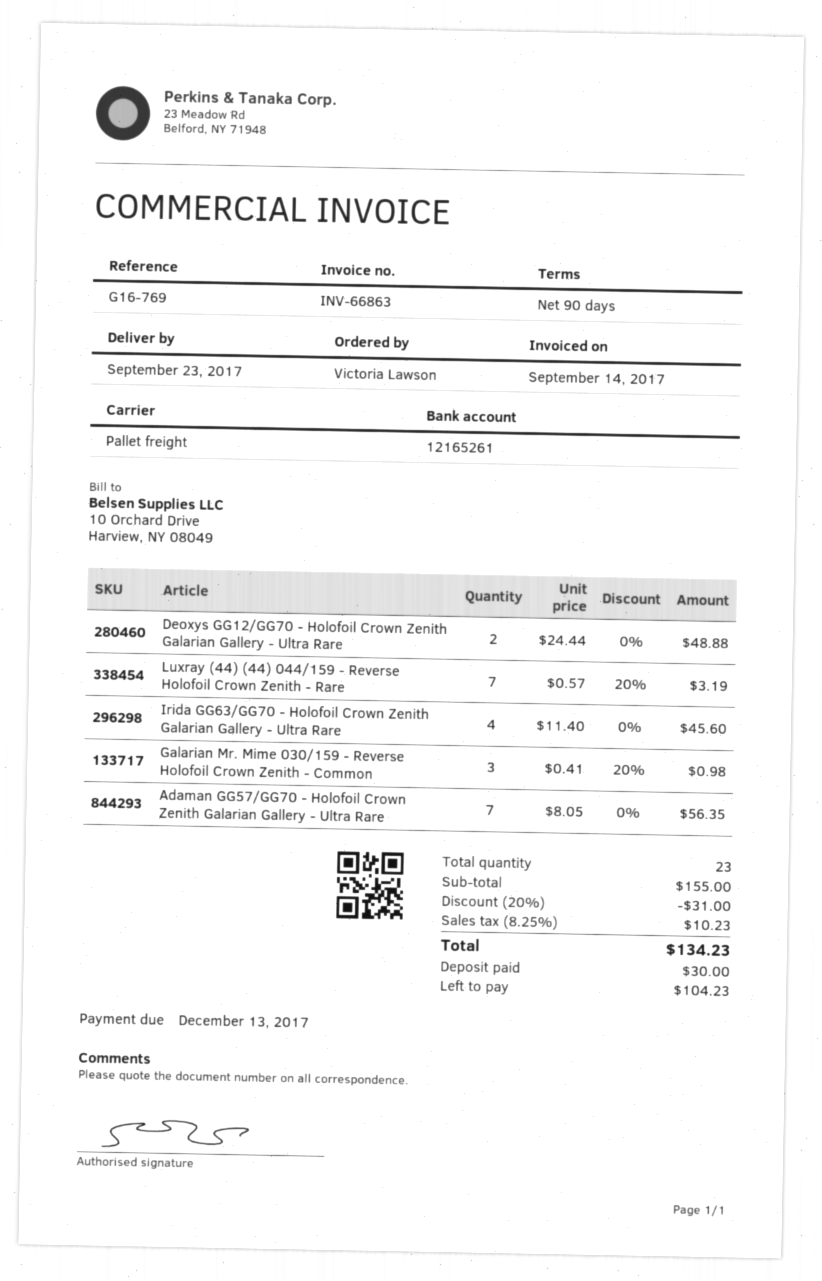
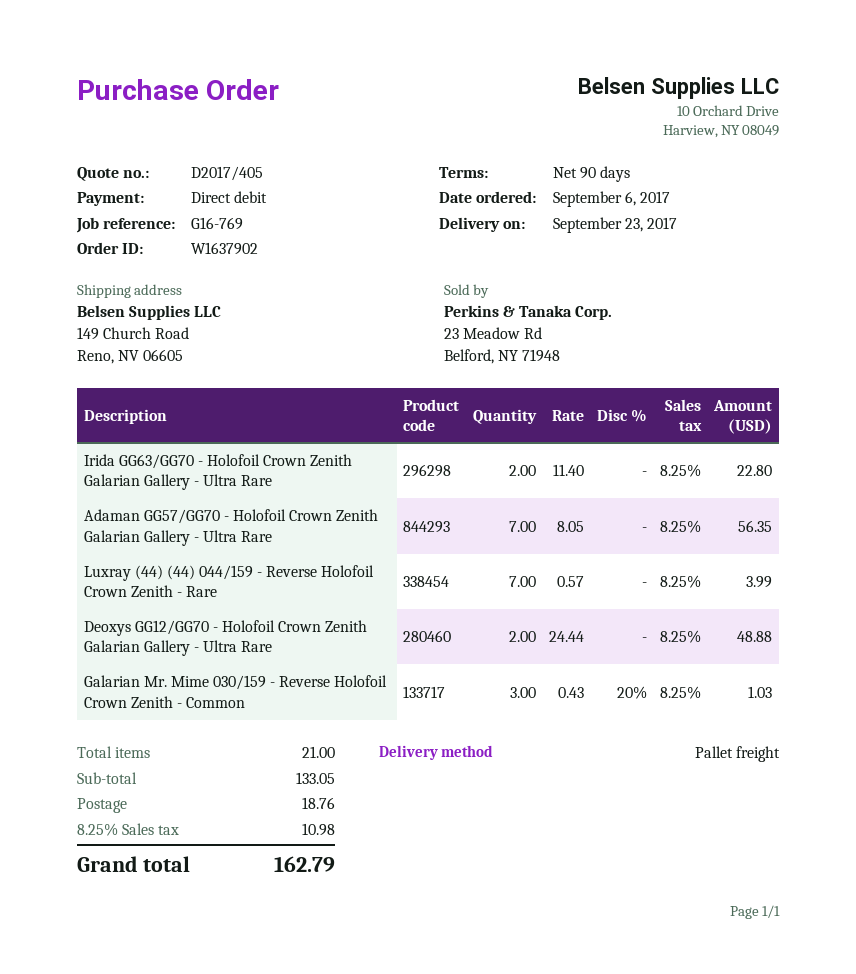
Luxray (44) (44) 044/159 - Reverse Holofoil Crown Zenith - Rare: 7 x 0.57 - 20% = 3.19 -> 7 x 0.57 = 3.99
Irida GG63/GG70 - Holofoil Crown Zenith Galarian Gallery - Ultra Rare: 4 x 11.40 = 45.60 -> 2 x 11.40 = 22.80
Galarian Mr. Mime 030/159 - Reverse Holofoil Crown Zenith - Common: 3 x 0.41 - 20% = 0.98 -> 3 x 0.43 - 20% = 1.03
total quantity: 23 -> 21
subtotal: 155.00 -> 133.05
discount: 20% = 31.00 -> none
shipping: none -> 18.76
tax: 8.25% = 10.23 -> 8.25% = 10.98
total: 134.23 -> 162.79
☆ ☆ ☆ ☆ ☆ ☆ ☆
### WHAT IS NEEDED
Copy every line in the records above that contains the word "Holofoil".

### RESULT OF THE TASK
Luxray (44) (44) 044/159 - Reverse Holofoil Crown Zenith - Rare: 7 x 0.57 - 20% = 3.19 -> 7 x 0.57 = 3.99
Irida GG63/GG70 - Holofoil Crown Zenith Galarian Gallery - Ultra Rare: 4 x 11.40 = 45.60 -> 2 x 11.40 = 22.80
Galarian Mr. Mime 030/159 - Reverse Holofoil Crown Zenith - Common: 3 x 0.41 - 20% = 0.98 -> 3 x 0.43 - 20% = 1.03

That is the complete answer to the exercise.